C’est alors que Joseph Deibler fut rattrapé par la dynastie. L’un de ses plus anciens clients, du temps où il était cabaretier, était un homme discret dont il ne connaissait que le nom : Étienne Chrétien. « Dans ma profession, lui dit-il un jour, si tout se sait, tout ne se dit pas… et surtout pas à n’importe qui ! » Mis en confiance, le mystérieux client finit par lui dire qu’il était exécuteur. Aussi, sur sa recommandation, Joseph Deibler se rendit à Dijon pour offrir ses services au bourreau du département qui cherchait un assistant. C’est ainsi qu’il poursuivra l’œuvre de son père et de son grand-père avant lui.
Le 12 février 1823, Marguerite Deibler mettait au monde un garçon qui reçut le prénom de Louis Stanislas. Deux ans plus tard, la famille s’installait en Charente où le poste de premier assistant du bourreau venait de se libérer. Pendant quinze ans, à partir de 1835, Joseph occupera donc le poste d’exécuteur en chef pour le Cantal. Le jeune Louis, qui avait étudié chez les frères de la Doctrine chrétienne, exerça d’abord la profession de menuisier, mais son père ambitionnait secrètement qu’il lui succédât dans la « profession ». Après une année difficile au cours de laquelle il perdit son poste en raison d’un remaniement des circonscriptions, Joseph Deibler fut envoyé à Rennes en 1852. Un an plus tard, tandis qu’il accédait au poste d’exécuteur en chef pour la Bretagne, il envoya son fils aux colonies pour qu’il y fasse son « apprentissage » auprès du bourreau d’Alger, Antoine Rasseneux. Louis fit aussitôt la connaissance de Zoé Victorine, sa fille, qu’il épousa le 6 novembre 1858. Le plus cher désir de Joseph Deibler, qui était de voir son fils lui emboîter le pas de la guillotine au nom de la dynastie, venait de se réaliser.
Toutefois, l’ascension du jeune Louis dans le métier ne fut pas du goût de tout le monde et fit de nombreux envieux parmi les aides et les prétendants de tous ordres.

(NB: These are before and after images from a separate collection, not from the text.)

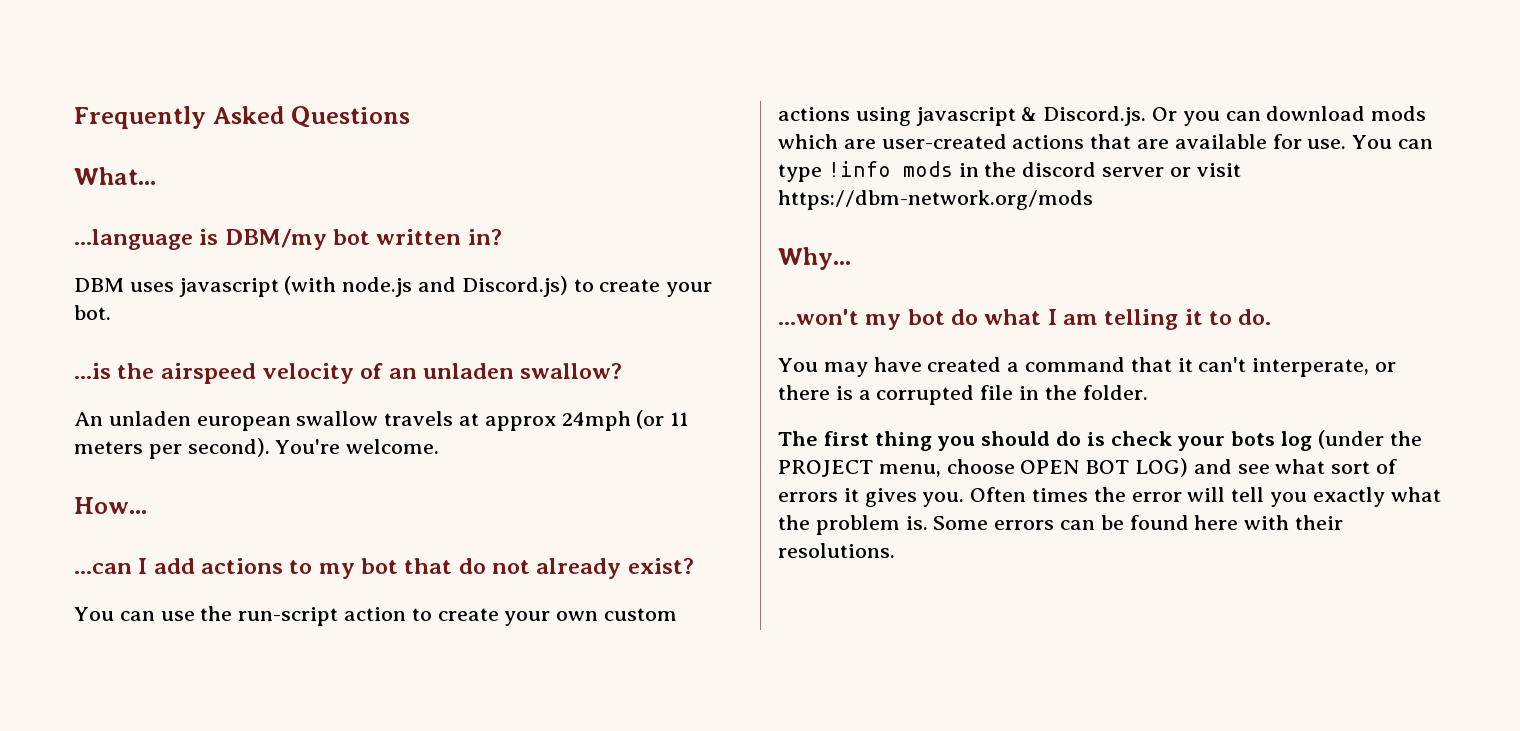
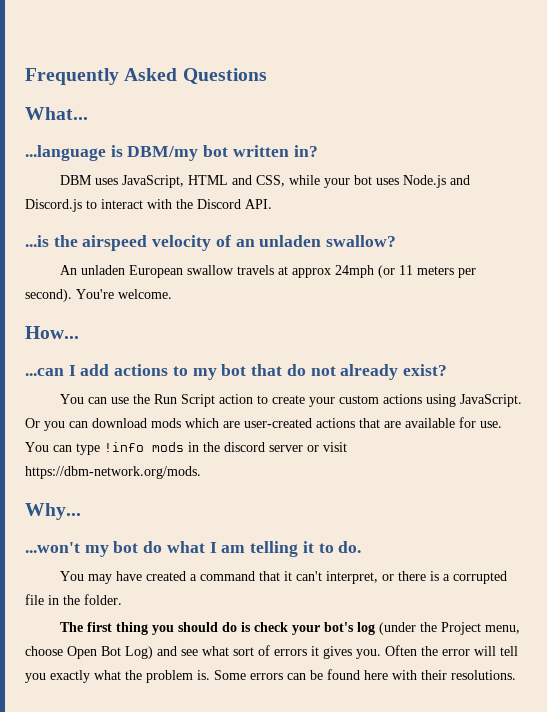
- DBM uses javascript (with node.js and Discord.js) to create your bot.
+ DBM uses JavaScript, HTML and CSS, while your bot uses Node.js and Discord.js to interact with the Discord API.
- An unladen european swallow travels at approx 24mph (or 11 meters per second).
+ An unladen European swallow travels at approx 24mph (or 11 meters per second).
- You can use the run-script action to create your own custom actions using javascript & Discord.js. Or you can download mods which are user-created actions that are available for use.
+ You can use the Run Script action to create your custom actions using JavaScript. Or you can download mods which are user-created actions that are available for use.
- You can type !info mods in the discord server or visit https://dbm-network.org/mods
+ You can type !info mods in the discord server or visit https://dbm-network.org/mods.
- You may have created a command that it can't interperate, or there is a corrupted file in the folder.
+ You may have created a command that it can't interpret, or there is a corrupted file in the folder.
- The first thing you should do is check your bots log (under the PROJECT menu, choose OPEN BOT LOG) and see what sort of errors it gives you.
+ The first thing you should do is check your bot's log (under the Project menu, choose Open Bot Log) and see what sort of errors it gives you.
- Often times the error will tell you exactly what the problem is.
+ Often the error will tell you exactly what the problem is.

De nombreuses rumeurs circulèrent pour déconsidérer le bourreau de Rennes et faire peser le discrédit sur sa famille. À tel point qu’en 1859, un de ses aides porta contre lui des accusations qu’il propagea parmi la corporation, prétendant qu’il était incapable d’assumer sa fonction pour cause de paresse et d’éthylisme ! Il alla jusqu’à l’accuser de coups et blessures : « Veillez bien, écrivait-il à certain de ses confrères, car l’intention du bonhomme est toujours de donner sa place à son fils, lequel est marié avec la fille du chef d’Alger ! »
En 1861, alors que Joseph Deibler avait écarté toute suspicion de la part de ses autorités de tutelle, les journaux étalaient un nouveau scandale : « Un incident très regrettable a marqué l’exécution dirigée par le bourreau de Rennes. » Pour la première fois, en effet, la lame du couperet n’avait pas franchement décollé la tête du corps du condamné, « l’un des bourreaux ayant dû appuyer sur le couteau tandis que l’autre tirait sur le tronc pour opérer la séparation ».
Deux ans plus tard, le 29 novembre 1863, naissait Anatole Joseph François Deibler, sous le double signe du Sagittaire et des bois de justice. Le mois des morts.